The opt-out question gets more complicated down the road, when it comes to the college entrance exams.
“We always suggest that our students prepare and take an SAT or an ACT,” said Davis. “Then we review the data at each of their schools to decide whether they will submit that score or not to each school on their list. Also, we remind them that a standardized test is not a test of intelligence - it’s one component out of many that can provide evidence that a student is ready to perform college-level work.”

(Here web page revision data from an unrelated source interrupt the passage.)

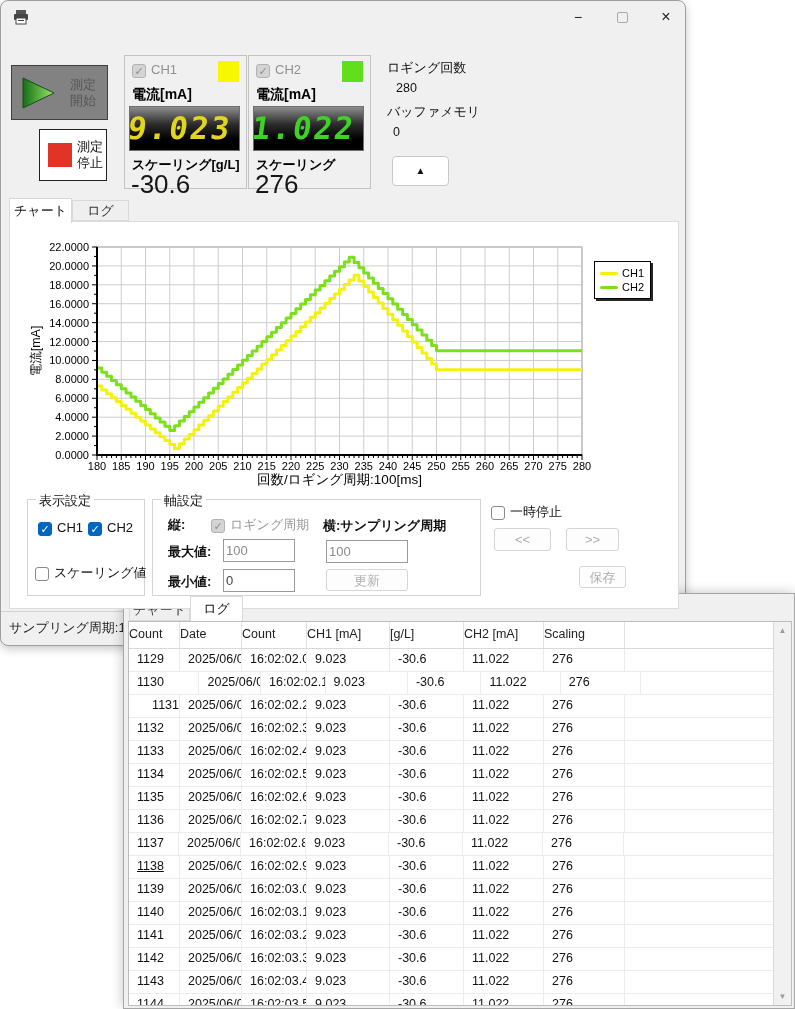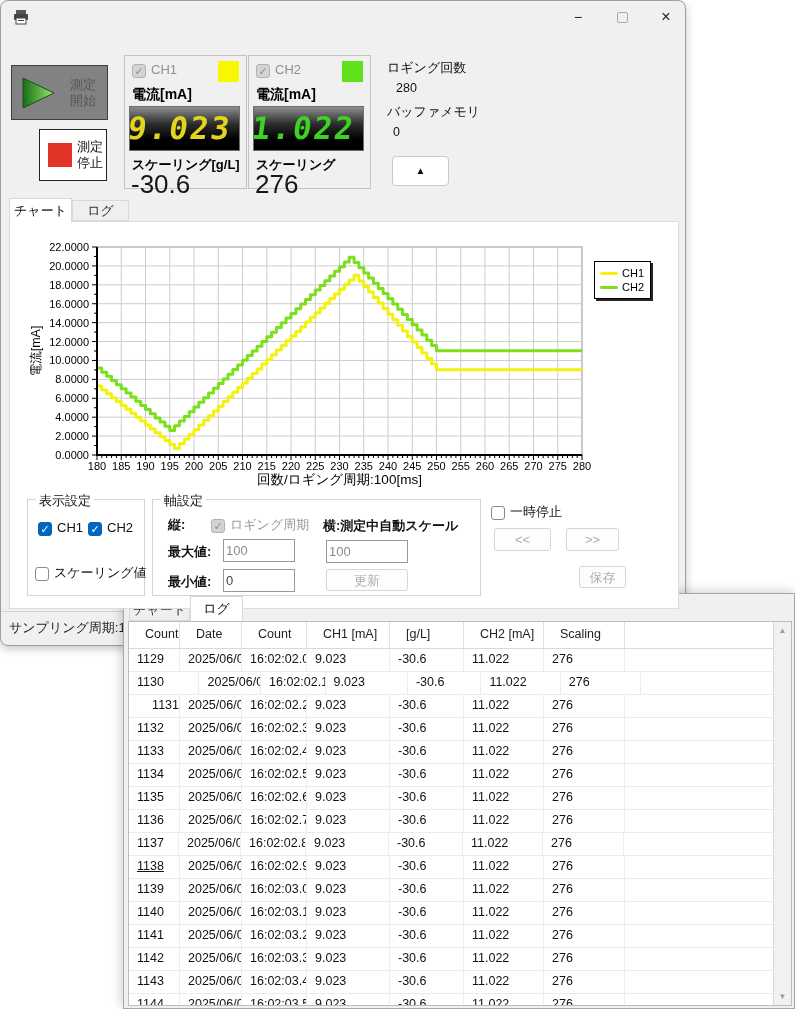--- a/index.html
+++ b/index.html
@@ -412,7 +412,7 @@
         <div class="fld" style="left:70px;top:39px;width:72px;height:23px;color:#8a8a8a">100</div>
         <span class="lbl13" style="left:15px;top:73px;font-weight:bold">最小値:</span>
         <div class="fld" style="left:70px;top:69px;width:72px;height:23px;color:#444">0</div>
-        <span class="lbl13" style="left:170px;top:17px;font-weight:bold">横:測定中自動スケール</span>
+        <span class="lbl13" style="left:170px;top:17px;font-weight:bold">横:サンプリング周期</span>
         <div class="fld" style="left:173px;top:40px;width:82px;height:23px;color:#8a8a8a">100</div>
         <div class="btn2" style="left:173px;top:69px;width:82px;height:22px;line-height:21px">更新</div>
       </div>

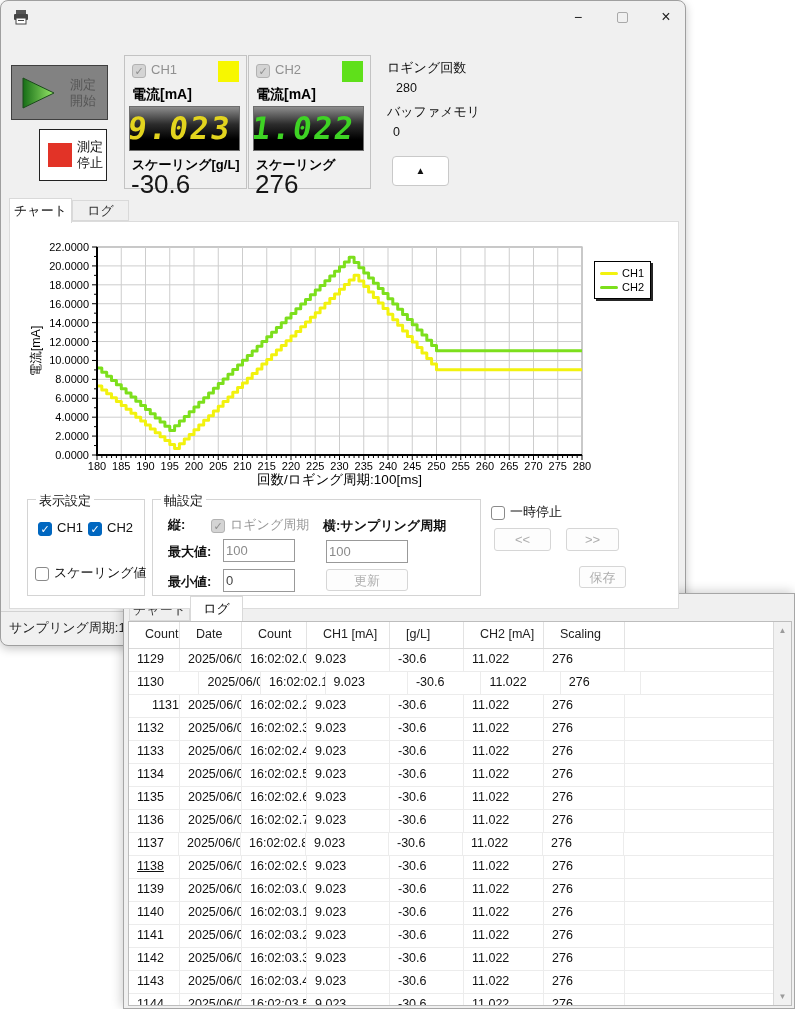--- a/index.html
+++ b/index.html
@@ -86,7 +86,7 @@
                   border:1px solid #bdbdbd;box-sizing:border-box;overflow:hidden;}
   .t-head{display:flex;height:26px;border-bottom:1px solid #d9d9d9;}
   .t-head .hc{box-sizing:border-box;border-right:1px solid #e3e3e3;font-size:12.5px;color:#222;
-              line-height:25px;padding-left:16px;overflow:hidden;white-space:nowrap;}
+              line-height:25px;padding-left:0;overflow:hidden;white-space:nowrap;}
   .t-row{display:flex;height:22px;border-bottom:1px solid #ececec;}
   .t-row .tc{box-sizing:border-box;border-right:1px solid #ececec;font-size:12.5px;color:#111;
              line-height:21px;padding-left:8px;overflow:hidden;white-space:nowrap;}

Martin, too, advises caution to students with collegiate aspirations who are thinking of skipping the regimen of college exams. “We’re running a risk with telling students that test-optional is actually an opportunity for them to shine in other ways. I think that colleges are still looking at test scores heavily.” Students opting out of the SATs or ACTs “have to really know what it is about the application that they can ensure is top quality in lieu of the tests.”
That said, she finds the minority of her students who are opting out to be inspiring. “It takes somebody to break the mold, who has also the strength to see the vision of the mold being broken, and push through and make it better for others. They’re very much aware that they’re focusing on a better path. They’re not doing it because they’re lazy, because they don’t want to take the test - we have those too. But they’re their own breed. They’re a new breed: the opt-outers, and they’re taking it very seriously.”
Correction: The story originally mis-stated a past year’s opt-out rate at Chester Union Free School District. In 2021-22, there were 111 students who opted out of the ELA test; not last year.